USC lost on the road, sure, while both Florida and Georgia took their losses at home. But Florida and Georgia have both beaten LSU, and handily, and Florida’s got a road win against Tennessee and a home win against Miami, while Georgia’s dumped Arizona State on the road and beaten Vanderbilt at home. Do USC’s wins against Oregon and Ohio State really count for more in the pollsters’ eyes and the computers’ brains, or does their loss against Oregon State count less?
I’m going to guess that USC benefited from being the first to lose; after the shock of their loss came the shock of Florida’s, and then the carnage in Sanford Stadium. It was easy to forget how badly Oregon State outplayed the Trojans after watching turnovers and a blocked extra-point sink the Gators at home and seeing Alabama make like Sherman for a half in Sanford Stadium.
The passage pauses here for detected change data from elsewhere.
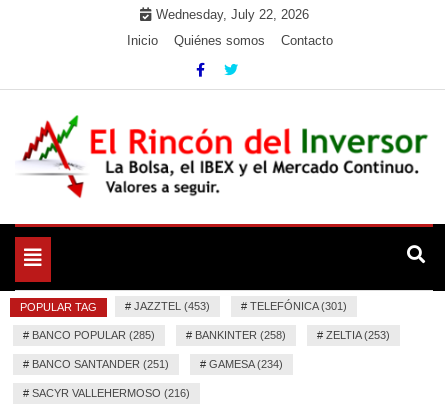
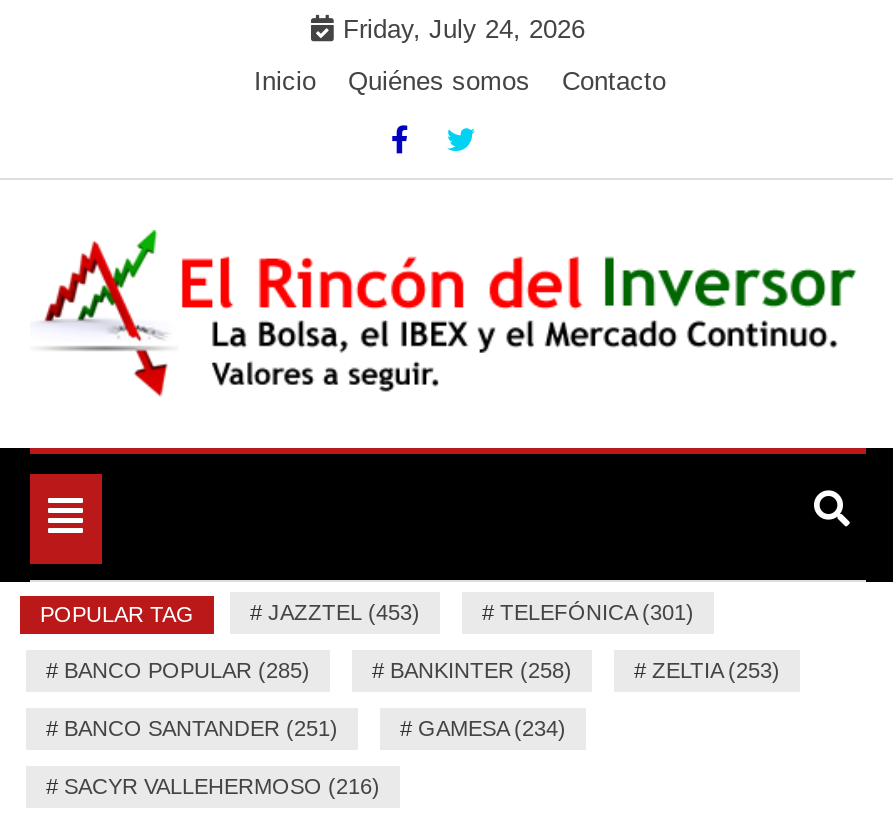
[156,7,308,22] Wednesday, July 22, 2026 -> [343,14,585,44] Friday, July 24, 2026

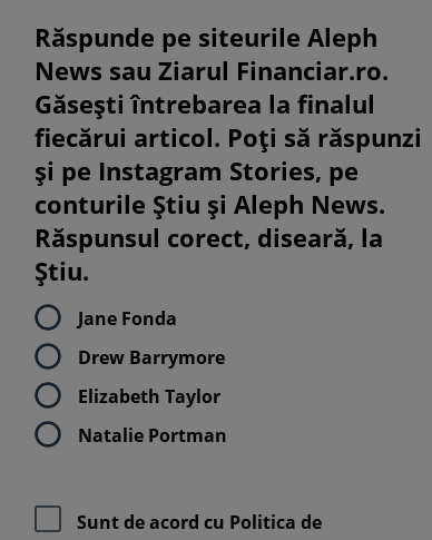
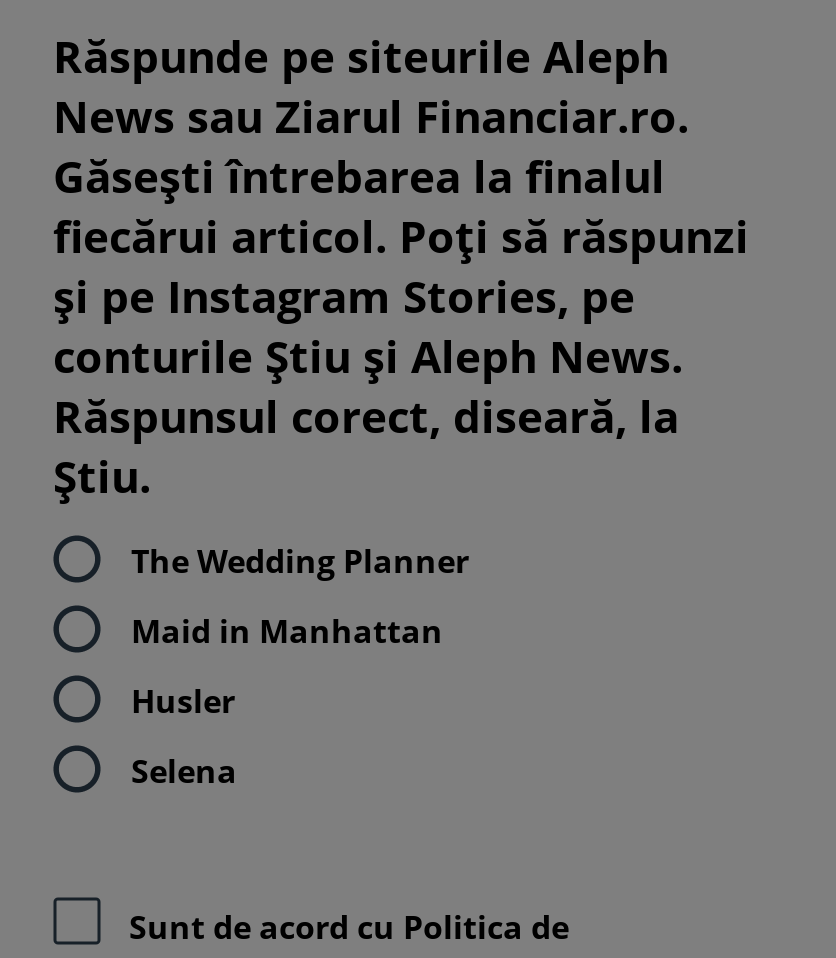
[78,306,177,330] Jane Fonda -> [131,539,469,583] The Wedding Planner
[78,345,225,369] Drew Barrymore -> [131,609,443,653] Maid in Manhattan
[78,384,220,408] Elizabeth Taylor -> [131,679,235,723] Husler
[78,423,227,447] Natalie Portman -> [131,749,237,793] Selena

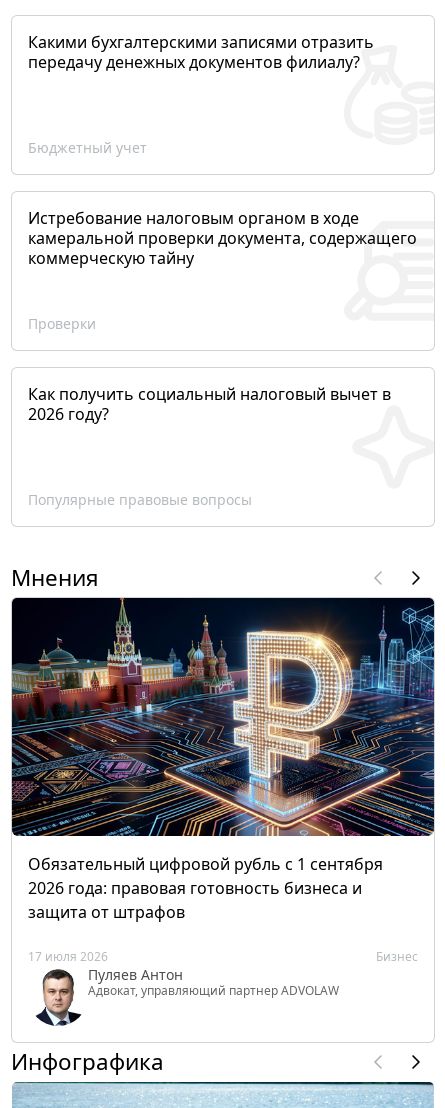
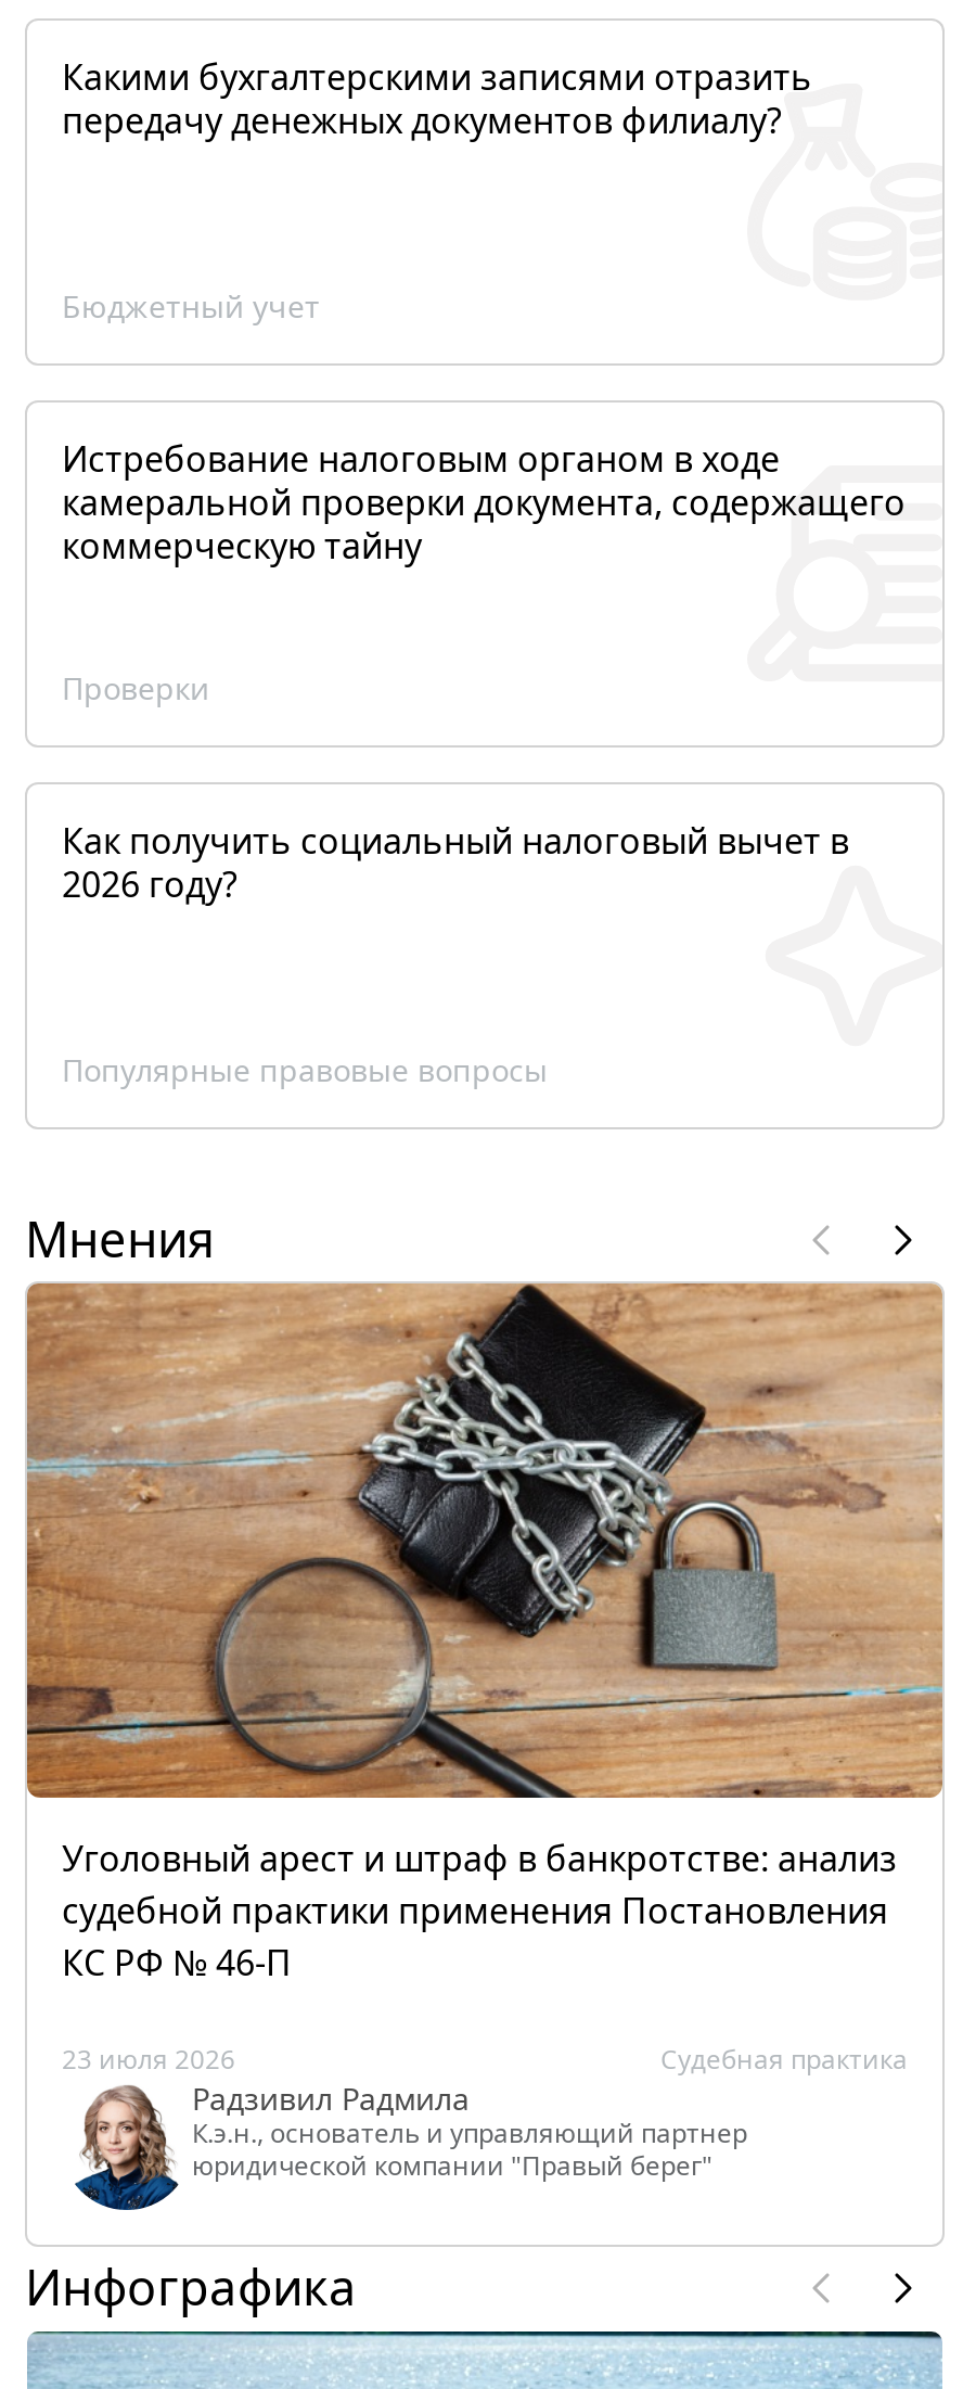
[11,597,435,923] [image] | Обязательный цифровой рубль с 1 сентября | 2026 года: правовая готовность бизнеса и | защита от штрафов -> [25,1282,945,1987] [image] | Уголовный арест и штраф в банкротстве: анализ | судебной практики применения Постановления | КС РФ № 46-П
[28,948,418,1026] [image] | 17 июля 2026 | Бизнес | Пуляев Антон | Адвокат, управляющий партнер ADVOLAW -> [62,2041,908,2211] [image] | 23 июля 2026 | Судебная практика | Радзивил Радмила | К.э.н., основатель и управляющий партнер | юридической компании "Правый берег"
It’s true that USC fell about as far as the first two did that first week, plunging eight spots from #1 to #9, while #3 Georgia dropped to #10 and #4 Florida landed at #13. But, because they were higher up before the loss, USC stayed in front of both SEC schools, and that’s helped the Trojans maintain a position ahead of the Gators and Dawgs to this day. It’s also probable that the win over Ohio State, because the Buckeyes remain higher in the polls than LSU, is a bigger bonus for the Men of Troy than the diminished and split returns UF and UGA got from their respective victories over the Tigers. (And, heck, USC’s win over Virginia might be better than we know; more on that in a bit.)
Still, whichever SEC team wins their game on Saturday should leapfrog USC with another quality win added to their resume, and USC won’t have another comparable victory on its schedule to compensate.
Why is Utah ahead of Boise State?
This one appears to be more a matter of timing than anything else. An unranked Utah edged a ranked Michigan in Week 1 and entered both human polls while the Broncos languished in Also Receiving Votes. Since then, the Utes have only played two FBS teams that currently have winning records, and had to rally against both Air Force and Oregon State.
Compare that to Boise State, which entered the polls only after a 37-32 win over then- and now-ranked Oregon. That win was very impressive; it took 19 fourth-quarter points from the Ducks to close even to that margin. The Broncos haven’t played anyone of note other than that, except maybe Bowling Green, whose upset of Pitt is looking like one of the more unlikely wins of the year, but their margin of victory in those games hasn’t been slimmer than 13 points.
So, why, exactly, right now, is Utah ahead of Boise State in all three polls?
It’s because pollsters overrated what now we know is a bad Michigan that will require a miracle to be bowl-eligible, and Utah played them before that was known. If Boise State plays Oregon in Week 1 and Utah plays Michigan in Week 3, the roles are reversed.
This is a case of chronological confusion that can’t be resolved by pollsters who submit ballots by moving teams that win up and teams that lose down; Boise won’t have a chance to rise above Utah unless the Utes lose.
The good news is that Utah will get a couple of chances to validate itself, in home games against TCU and BYU, and that if both teams go undefeated, they will both be in BCS bowls, rendering their relative places moot, so there’s not much that can be negatively impacted for either school by this.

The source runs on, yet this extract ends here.